De ce grand mouvement des Croisades, il n’est donc guère sorti qu’une activité plus grande et plus rapide du mouvement commercial dans la Méditerranée. Elles n’ont servi en rien, ou bien peu, à faire connaître les progrès économiques et scientifiques de l’Islam à l’Occident. Ceux-ci furent connus par l’intermédiaire de la Sicile et de l’Espagne. Elles auraient pu du moins ouvrir le monde grec ; il n’en fut rien. Il était trop tôt pour que les Occidentaux pussent s’intéresser aux trésors qui dormaient dans les bibliothèques byzantines. Il fallut attendre le moment où les réfugiés du xve siècle les apporteraient en Italie. Il en fut comme pour l’Amérique découverte par les Normands, puis reperdue parce que l’on n’en avait pas encore besoin au xie siècle.

En somme, l’immense effort des Croisades eût peu de conséquences directes. Il ne repoussa pas l’Islam, ne rattacha pas l’Église grecque, ne conserva pas même Jérusalem, ni Constantinople. En revanche, son importance fut considérable dans un domaine, tout à fait opposé à l’esprit qui l’avait inspirée : son vrai résultat fut le développement du commerce maritime italien et, à partir de la quatrième Croisade, la constitution de l’empire colonial de Venise et de Gênes dans le Levant. C’est une chose très caractéristique que l’on puisse expliquer toute la formation de l’Europe sans avoir besoin, une seule fois, de faire intervenir la Croisade, sauf cette exception de l’Italie.

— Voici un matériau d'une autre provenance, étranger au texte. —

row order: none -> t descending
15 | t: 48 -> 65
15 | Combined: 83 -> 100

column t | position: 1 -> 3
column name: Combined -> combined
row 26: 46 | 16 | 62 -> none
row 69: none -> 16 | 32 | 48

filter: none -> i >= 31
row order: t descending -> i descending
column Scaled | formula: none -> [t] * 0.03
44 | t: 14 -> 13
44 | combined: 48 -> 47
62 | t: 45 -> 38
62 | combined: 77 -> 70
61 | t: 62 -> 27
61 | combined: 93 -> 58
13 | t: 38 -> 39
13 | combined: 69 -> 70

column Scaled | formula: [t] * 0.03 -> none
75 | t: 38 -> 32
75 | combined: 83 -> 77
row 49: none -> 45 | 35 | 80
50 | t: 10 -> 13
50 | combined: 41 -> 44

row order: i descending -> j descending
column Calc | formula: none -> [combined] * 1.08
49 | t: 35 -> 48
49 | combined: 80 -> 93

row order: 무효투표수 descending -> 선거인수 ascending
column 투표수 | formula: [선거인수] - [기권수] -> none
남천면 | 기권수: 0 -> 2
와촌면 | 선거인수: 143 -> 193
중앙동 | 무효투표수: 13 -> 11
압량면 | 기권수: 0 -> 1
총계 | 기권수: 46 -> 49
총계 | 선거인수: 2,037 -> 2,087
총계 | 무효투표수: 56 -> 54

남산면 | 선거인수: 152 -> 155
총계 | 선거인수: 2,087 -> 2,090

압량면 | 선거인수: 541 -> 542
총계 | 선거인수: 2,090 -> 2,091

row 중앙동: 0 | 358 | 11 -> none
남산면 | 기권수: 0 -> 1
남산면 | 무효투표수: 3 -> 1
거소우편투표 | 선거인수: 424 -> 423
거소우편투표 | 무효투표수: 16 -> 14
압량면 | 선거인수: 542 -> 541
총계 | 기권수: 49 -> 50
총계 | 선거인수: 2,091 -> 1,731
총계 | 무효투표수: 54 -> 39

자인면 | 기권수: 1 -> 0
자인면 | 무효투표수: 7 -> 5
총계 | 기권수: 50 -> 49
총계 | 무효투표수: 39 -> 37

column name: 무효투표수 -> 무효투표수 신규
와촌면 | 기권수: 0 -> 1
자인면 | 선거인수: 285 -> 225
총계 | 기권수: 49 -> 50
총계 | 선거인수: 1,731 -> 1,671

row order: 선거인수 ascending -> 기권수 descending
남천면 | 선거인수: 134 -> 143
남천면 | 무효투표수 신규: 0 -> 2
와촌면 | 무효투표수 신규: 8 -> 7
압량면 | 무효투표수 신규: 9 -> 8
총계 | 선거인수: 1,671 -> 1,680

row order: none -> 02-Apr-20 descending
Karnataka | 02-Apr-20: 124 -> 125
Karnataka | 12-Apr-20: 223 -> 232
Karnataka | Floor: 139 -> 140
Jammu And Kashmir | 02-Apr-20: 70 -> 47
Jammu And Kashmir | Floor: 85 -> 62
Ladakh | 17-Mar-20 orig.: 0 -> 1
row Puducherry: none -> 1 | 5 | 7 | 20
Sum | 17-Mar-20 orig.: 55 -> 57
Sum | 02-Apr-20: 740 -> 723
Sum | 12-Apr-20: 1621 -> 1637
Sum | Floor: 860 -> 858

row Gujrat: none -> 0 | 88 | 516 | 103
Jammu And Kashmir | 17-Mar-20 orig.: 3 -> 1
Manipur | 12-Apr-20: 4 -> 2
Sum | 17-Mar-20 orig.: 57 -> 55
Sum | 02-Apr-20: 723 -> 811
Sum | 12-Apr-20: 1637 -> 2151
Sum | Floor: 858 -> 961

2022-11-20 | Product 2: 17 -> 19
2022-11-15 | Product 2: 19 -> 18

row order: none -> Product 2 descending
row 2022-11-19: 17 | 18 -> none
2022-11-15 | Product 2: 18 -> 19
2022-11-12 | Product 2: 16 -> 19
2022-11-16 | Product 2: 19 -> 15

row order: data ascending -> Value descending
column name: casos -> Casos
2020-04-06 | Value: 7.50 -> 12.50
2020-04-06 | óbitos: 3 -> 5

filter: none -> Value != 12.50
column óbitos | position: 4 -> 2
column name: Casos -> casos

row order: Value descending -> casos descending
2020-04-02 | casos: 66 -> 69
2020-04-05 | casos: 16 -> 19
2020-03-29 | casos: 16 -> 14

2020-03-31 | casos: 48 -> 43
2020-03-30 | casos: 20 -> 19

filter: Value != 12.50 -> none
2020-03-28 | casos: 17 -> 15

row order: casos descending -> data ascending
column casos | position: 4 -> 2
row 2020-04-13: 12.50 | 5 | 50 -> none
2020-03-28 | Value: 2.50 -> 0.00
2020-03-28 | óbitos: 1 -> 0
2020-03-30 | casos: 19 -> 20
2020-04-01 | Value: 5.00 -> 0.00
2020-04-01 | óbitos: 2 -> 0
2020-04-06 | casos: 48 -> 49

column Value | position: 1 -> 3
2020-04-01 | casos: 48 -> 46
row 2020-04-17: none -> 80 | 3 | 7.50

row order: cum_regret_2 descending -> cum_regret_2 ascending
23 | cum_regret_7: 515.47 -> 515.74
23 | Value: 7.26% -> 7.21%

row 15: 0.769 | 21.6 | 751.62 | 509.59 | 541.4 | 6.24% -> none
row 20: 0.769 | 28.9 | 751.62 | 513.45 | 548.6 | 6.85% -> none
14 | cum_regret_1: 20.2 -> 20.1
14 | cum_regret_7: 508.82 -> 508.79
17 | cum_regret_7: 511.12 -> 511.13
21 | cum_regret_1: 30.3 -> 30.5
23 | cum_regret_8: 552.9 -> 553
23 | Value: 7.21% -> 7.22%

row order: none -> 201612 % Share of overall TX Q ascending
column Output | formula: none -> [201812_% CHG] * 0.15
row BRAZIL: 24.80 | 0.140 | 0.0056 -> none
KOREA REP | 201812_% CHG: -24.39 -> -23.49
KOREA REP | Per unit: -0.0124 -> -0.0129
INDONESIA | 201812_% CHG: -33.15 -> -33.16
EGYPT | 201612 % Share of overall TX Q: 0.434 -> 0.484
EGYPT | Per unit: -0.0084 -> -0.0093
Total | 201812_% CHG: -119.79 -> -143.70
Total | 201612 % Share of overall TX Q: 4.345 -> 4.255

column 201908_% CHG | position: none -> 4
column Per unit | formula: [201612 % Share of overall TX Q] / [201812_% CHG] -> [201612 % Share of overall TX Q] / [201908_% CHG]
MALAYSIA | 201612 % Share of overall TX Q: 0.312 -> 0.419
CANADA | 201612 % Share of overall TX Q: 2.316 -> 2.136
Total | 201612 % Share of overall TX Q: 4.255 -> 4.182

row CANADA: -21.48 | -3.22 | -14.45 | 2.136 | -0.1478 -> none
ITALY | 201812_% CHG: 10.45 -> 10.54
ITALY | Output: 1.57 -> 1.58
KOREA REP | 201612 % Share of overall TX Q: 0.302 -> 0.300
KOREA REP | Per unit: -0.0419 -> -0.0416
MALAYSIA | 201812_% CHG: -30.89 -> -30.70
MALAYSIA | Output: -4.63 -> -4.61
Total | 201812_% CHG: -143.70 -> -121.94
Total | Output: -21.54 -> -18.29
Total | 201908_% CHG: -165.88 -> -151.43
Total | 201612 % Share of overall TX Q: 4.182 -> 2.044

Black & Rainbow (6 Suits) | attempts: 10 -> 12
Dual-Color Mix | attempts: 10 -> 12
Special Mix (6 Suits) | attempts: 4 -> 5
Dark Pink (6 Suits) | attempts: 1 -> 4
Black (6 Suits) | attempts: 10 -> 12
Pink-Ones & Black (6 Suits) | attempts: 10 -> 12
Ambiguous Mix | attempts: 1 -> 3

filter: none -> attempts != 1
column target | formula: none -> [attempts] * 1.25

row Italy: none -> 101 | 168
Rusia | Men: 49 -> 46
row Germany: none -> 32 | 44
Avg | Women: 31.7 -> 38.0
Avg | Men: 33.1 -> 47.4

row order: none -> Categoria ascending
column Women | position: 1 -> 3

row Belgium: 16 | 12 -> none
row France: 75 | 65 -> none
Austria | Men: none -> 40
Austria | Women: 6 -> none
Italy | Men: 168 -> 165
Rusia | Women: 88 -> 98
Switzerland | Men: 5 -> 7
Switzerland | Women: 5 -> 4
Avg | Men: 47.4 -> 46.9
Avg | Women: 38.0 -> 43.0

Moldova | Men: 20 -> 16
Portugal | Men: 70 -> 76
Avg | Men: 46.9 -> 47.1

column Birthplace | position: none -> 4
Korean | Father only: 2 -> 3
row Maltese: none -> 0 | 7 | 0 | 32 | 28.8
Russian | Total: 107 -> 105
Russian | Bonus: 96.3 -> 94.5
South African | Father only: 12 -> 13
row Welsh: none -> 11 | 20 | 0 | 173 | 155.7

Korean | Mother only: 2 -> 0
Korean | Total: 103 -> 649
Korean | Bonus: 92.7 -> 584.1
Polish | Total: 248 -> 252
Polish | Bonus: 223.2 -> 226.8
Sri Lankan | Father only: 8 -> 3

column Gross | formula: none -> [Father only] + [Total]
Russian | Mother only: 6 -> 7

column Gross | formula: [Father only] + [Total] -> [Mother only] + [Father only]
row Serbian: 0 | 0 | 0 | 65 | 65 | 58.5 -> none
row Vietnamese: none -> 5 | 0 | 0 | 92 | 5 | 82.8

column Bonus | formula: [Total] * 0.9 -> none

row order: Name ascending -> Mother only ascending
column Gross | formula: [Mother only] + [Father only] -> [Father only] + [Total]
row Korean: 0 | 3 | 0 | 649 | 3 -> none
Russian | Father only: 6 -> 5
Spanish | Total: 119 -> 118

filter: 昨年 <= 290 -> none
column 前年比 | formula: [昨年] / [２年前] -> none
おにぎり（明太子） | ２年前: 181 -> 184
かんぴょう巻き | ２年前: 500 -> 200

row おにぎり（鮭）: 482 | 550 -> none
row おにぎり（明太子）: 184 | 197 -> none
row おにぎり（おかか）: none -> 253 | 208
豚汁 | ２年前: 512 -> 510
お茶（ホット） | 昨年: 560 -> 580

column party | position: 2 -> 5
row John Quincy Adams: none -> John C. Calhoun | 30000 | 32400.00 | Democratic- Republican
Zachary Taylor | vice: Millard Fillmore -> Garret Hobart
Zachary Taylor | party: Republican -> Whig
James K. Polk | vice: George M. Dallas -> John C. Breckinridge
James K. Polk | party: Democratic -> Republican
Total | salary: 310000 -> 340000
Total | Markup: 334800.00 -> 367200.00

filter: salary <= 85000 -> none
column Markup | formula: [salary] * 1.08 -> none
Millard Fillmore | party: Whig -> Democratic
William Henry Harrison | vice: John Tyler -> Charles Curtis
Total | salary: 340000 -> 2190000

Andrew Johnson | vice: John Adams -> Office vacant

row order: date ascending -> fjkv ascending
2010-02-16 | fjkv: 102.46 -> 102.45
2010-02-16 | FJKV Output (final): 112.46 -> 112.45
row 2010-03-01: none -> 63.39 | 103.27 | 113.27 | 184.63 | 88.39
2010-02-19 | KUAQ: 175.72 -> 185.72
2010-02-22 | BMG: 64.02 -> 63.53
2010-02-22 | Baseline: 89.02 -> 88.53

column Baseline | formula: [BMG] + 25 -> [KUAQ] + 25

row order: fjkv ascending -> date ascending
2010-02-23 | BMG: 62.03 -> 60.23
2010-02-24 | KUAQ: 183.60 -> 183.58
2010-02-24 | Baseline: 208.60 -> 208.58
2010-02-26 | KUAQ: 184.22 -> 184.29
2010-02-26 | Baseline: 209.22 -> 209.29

Elle eût encore une conséquence d’ordre religieux. La guerre sainte se substitue depuis la première Croisade à l’évangélisation des non chrétiens. Elle sera employée aussi contre les hérétiques. L’hérésie des Albigeois et, plus tard, celle des Hussites, furent extirpées par la guerre sainte. Quant aux païens, les méthodes employées contre les Wendes, les Prussiens et les Lithaniens sont caractéristiques : il ne s’agit plus de convertir l’infidèle, mais de l’exterminer.